We recognize that in a nation of 300 million people, with millions of government employees, some are bound at any given moment to be acting unwisely, foolishly, counterproductively, mistakenly, maliciously, viciously, even inanely. But the particular combination of sloth, fanaticism, inanity and technical genius alleged here seems to us to move these allegations into the realm of claims “flimsier than ‘doubtful or questionable’ — ... ‘essentially fictitious,’” Best, 39 F.3d at 330 (citing Hagans v. Lavine, 415 U.S. 528, 537, 94 S.Ct. 1372, 39 L.Ed.2d 577 (1974)), not realistically distinguishable from allegations of “little green men” of the sort that Justice Souter recognized in Iqbal as properly dismissed on the pleadings. Iqbal, 129 S.Ct. at 1959 (Sout*1010er, J., dissenting). Indeed, the allegations appear similar to those in a number of cases that district courts have dismissed for patent insubstantiality: that plaintiff was subjected to a campaign of surveillance and. harassment deriving from uncertain origins, either a long past employment by the FBI or a falling out with roommates even earlier, Curran v. Holder, 626 F.Supp.2d 30, 33-34 (D.D.C.2009); that a U.S. Senator orchestrated a program of hacking into plaintiffs personal computer, monitoring his phone calls, causing a power outage affecting half of Los Angeles, and tracking him by helicopter, Lewis v. Bayh, 577 F.Supp.2d 47, 54-55 (D.D.C.2008); and that the Postal Service had conspired with two persons unconnected to the federal government (and bearing her surname) to keep her under surveillance in Postal Service premises by unlawful use of electronic devices, Delaine v.
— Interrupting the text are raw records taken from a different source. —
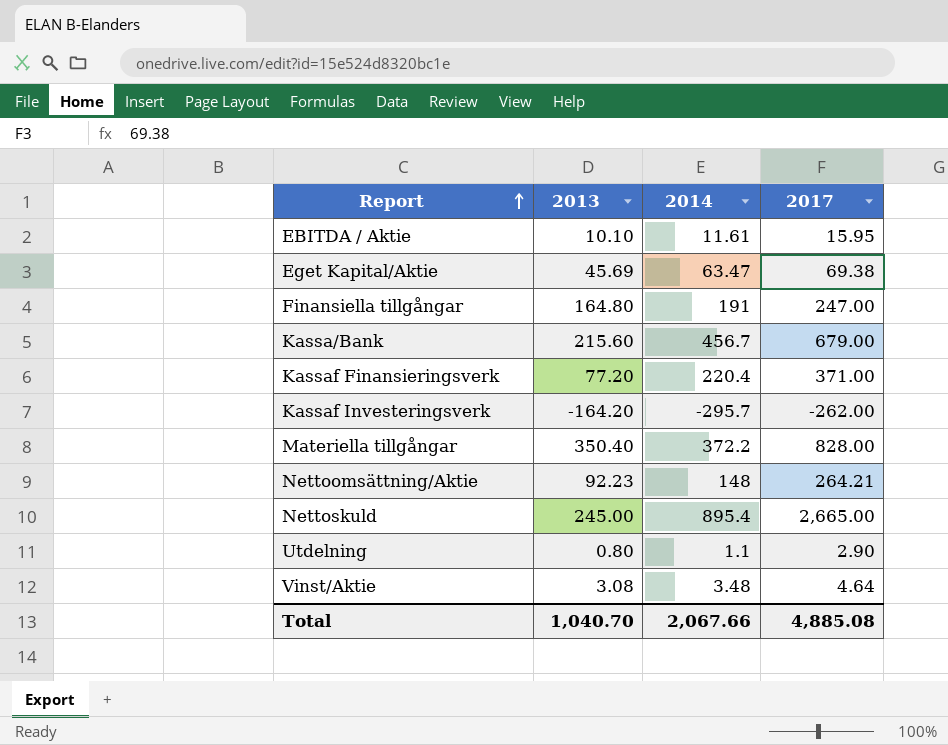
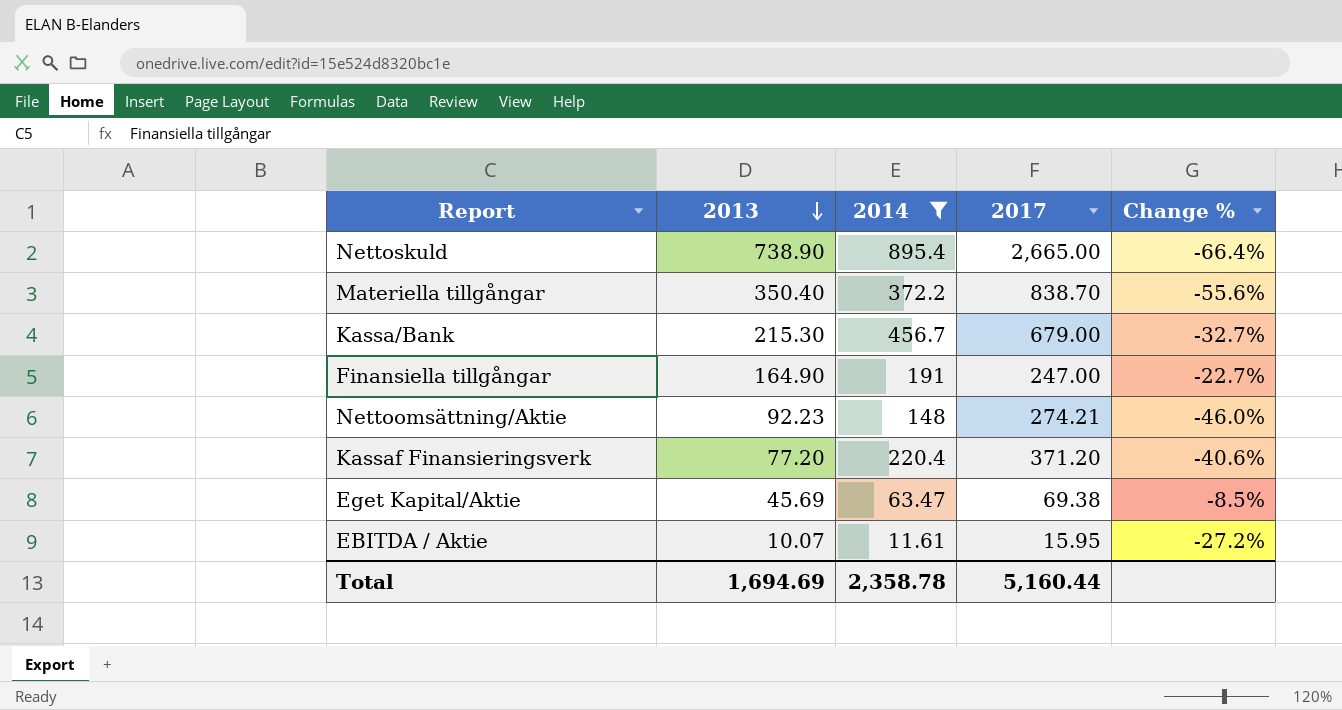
filter: none -> 2014 >= 11.61
row order: Report ascending -> 2013 descending
column Change % | formula: none -> ([2014] - [2017]) / [2017]
Nettoskuld | 2013: 245.00 -> 738.90
Materiella tillgångar | 2017: 828.00 -> 838.70
Kassa/Bank | 2013: 215.60 -> 215.30
Finansiella tillgångar | 2013: 164.80 -> 164.90
Nettoomsättning/Aktie | 2017: 264.21 -> 274.21
Kassaf Finansieringsverk | 2017: 371.00 -> 371.20
EBITDA / Aktie | 2013: 10.10 -> 10.07
Total | 2013: 1,040.70 -> 1,694.69
Total | 2014: 2,067.66 -> 2,358.78
Total | 2017: 4,885.08 -> 5,160.44

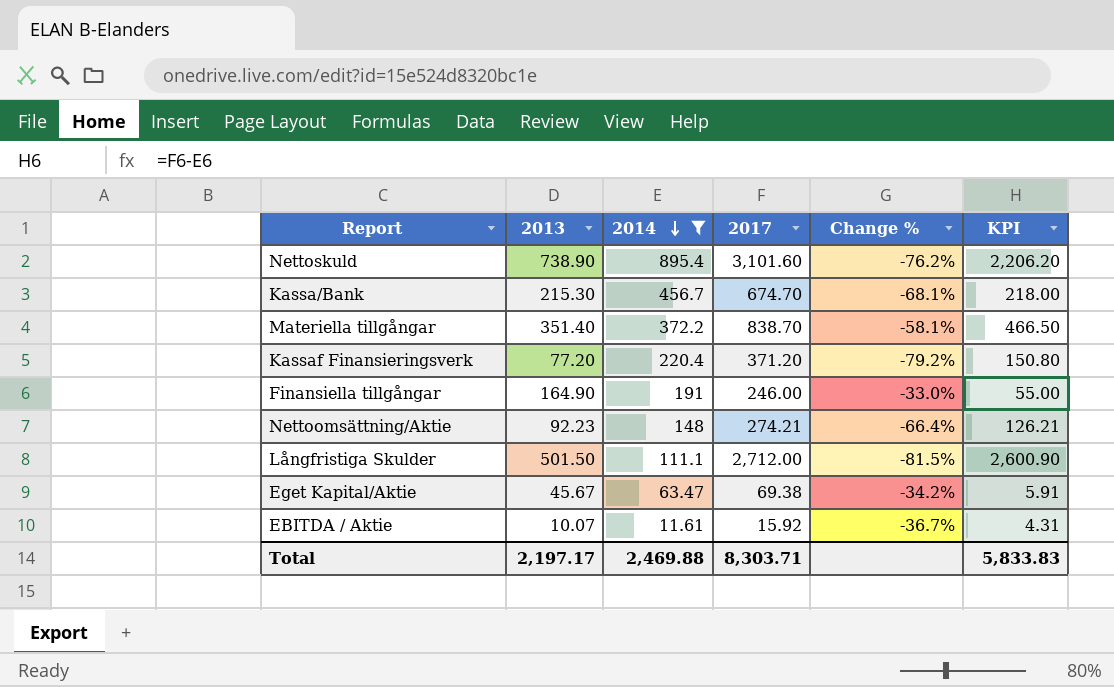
row order: 2013 descending -> 2014 descending
column Change % | formula: ([2014] - [2017]) / [2017] -> ([2013] - [2017]) / [2017]
column KPI | formula: none -> [2017] - [2014]
Nettoskuld | 2017: 2,665.00 -> 3,101.60
Kassa/Bank | 2017: 679.00 -> 674.70
Materiella tillgångar | 2013: 350.40 -> 351.40
Finansiella tillgångar | 2017: 247.00 -> 246.00
row Långfristiga Skulder: none -> 501.50 | 111.1 | 2,712.00 | -81.5% | 2,600.90
Eget Kapital/Aktie | 2013: 45.69 -> 45.67
EBITDA / Aktie | 2017: 15.95 -> 15.92
Total | 2013: 1,694.69 -> 2,197.17
Total | 2014: 2,358.78 -> 2,469.88
Total | 2017: 5,160.44 -> 8,303.71

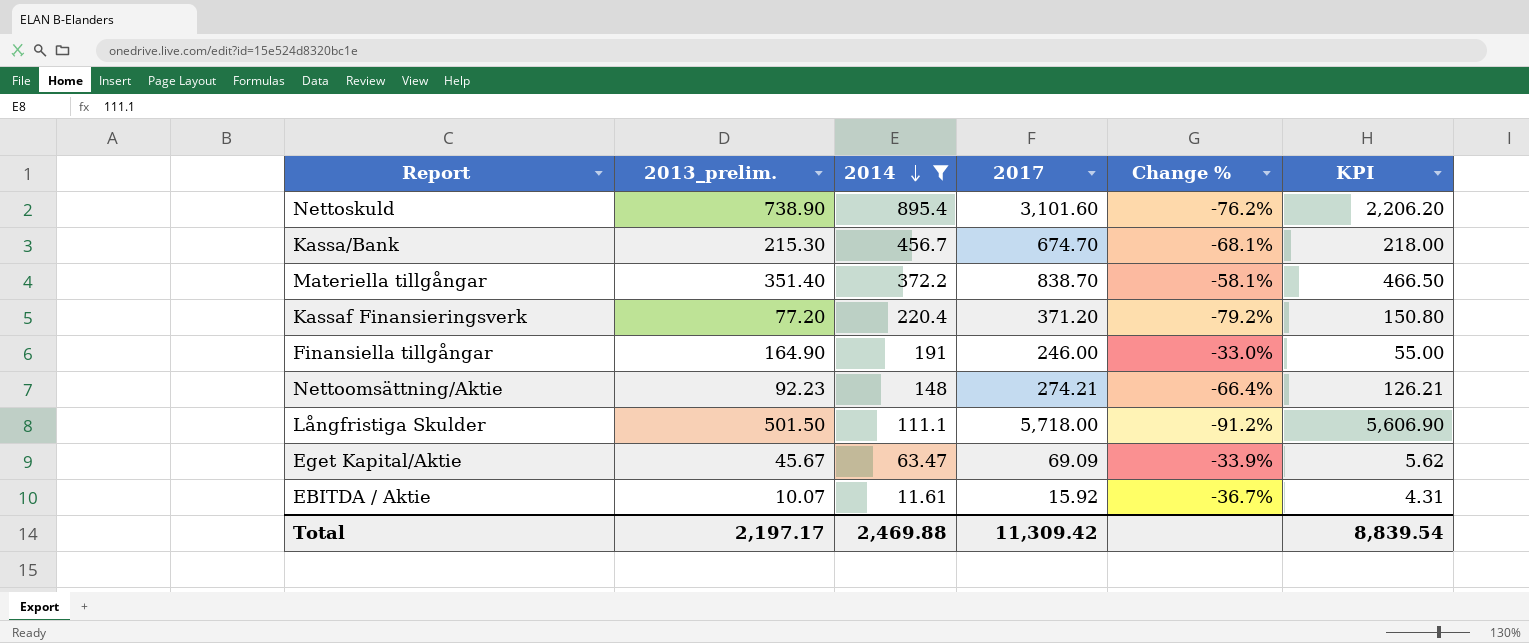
column name: 2013 -> 2013_prelim.
Långfristiga Skulder | 2017: 2,712.00 -> 5,718.00
Långfristiga Skulder | Change %: -81.5% -> -91.2%
Långfristiga Skulder | KPI: 2,600.90 -> 5,606.90
Eget Kapital/Aktie | 2017: 69.38 -> 69.09
Eget Kapital/Aktie | Change %: -34.2% -> -33.9%
Eget Kapital/Aktie | KPI: 5.91 -> 5.62
Total | 2017: 8,303.71 -> 11,309.42
Total | KPI: 5,833.83 -> 8,839.54

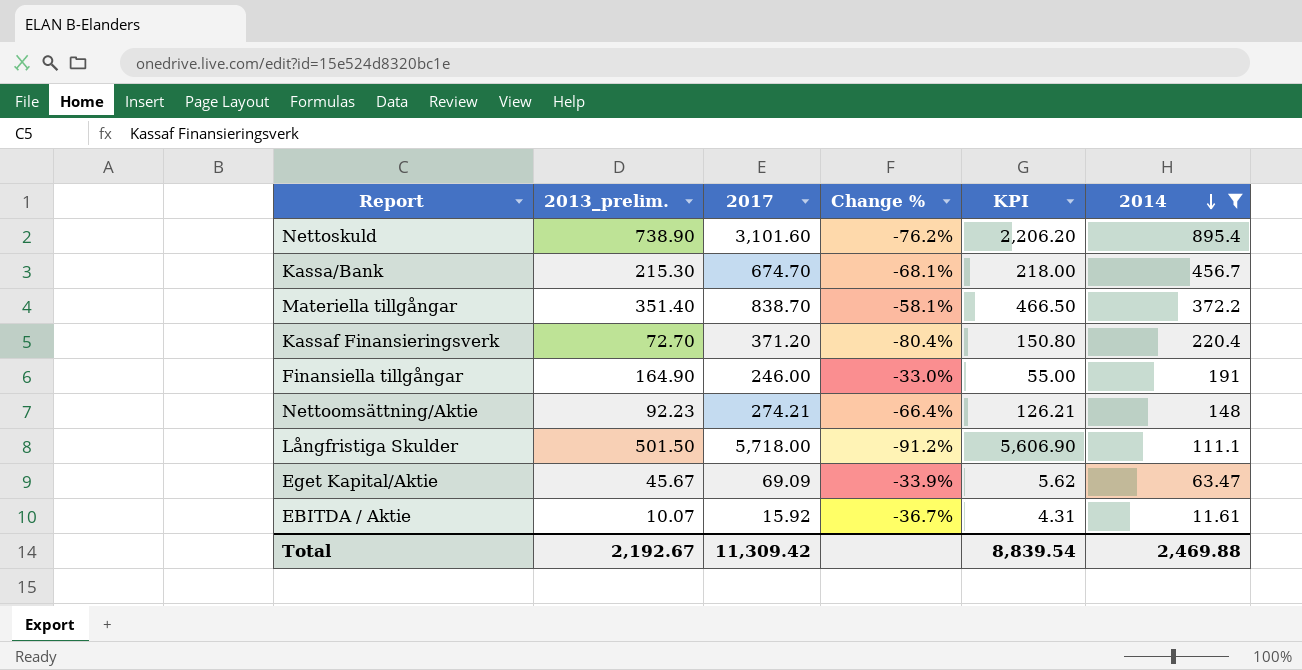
column 2014 | position: 3 -> 6
Kassaf Finansieringsverk | 2013_prelim.: 77.20 -> 72.70
Kassaf Finansieringsverk | Change %: -79.2% -> -80.4%
Total | 2013_prelim.: 2,197.17 -> 2,192.67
United States Postal Service, 2006 WL 2687019, *2 (D.D.C.2006), aff'd No. 06-5321, 2007 U.S.App. LEXIS 7371, unpublished order (D.C.Cir. June 1, 2007). Because the allegations of Tooley’s complaint constitute the sort of patently insubstantial claims dismissed in these and other cases, we conclude that the district court was correct in its judgment of dismissal.

The judgment of the district court is therefore

Affirmed.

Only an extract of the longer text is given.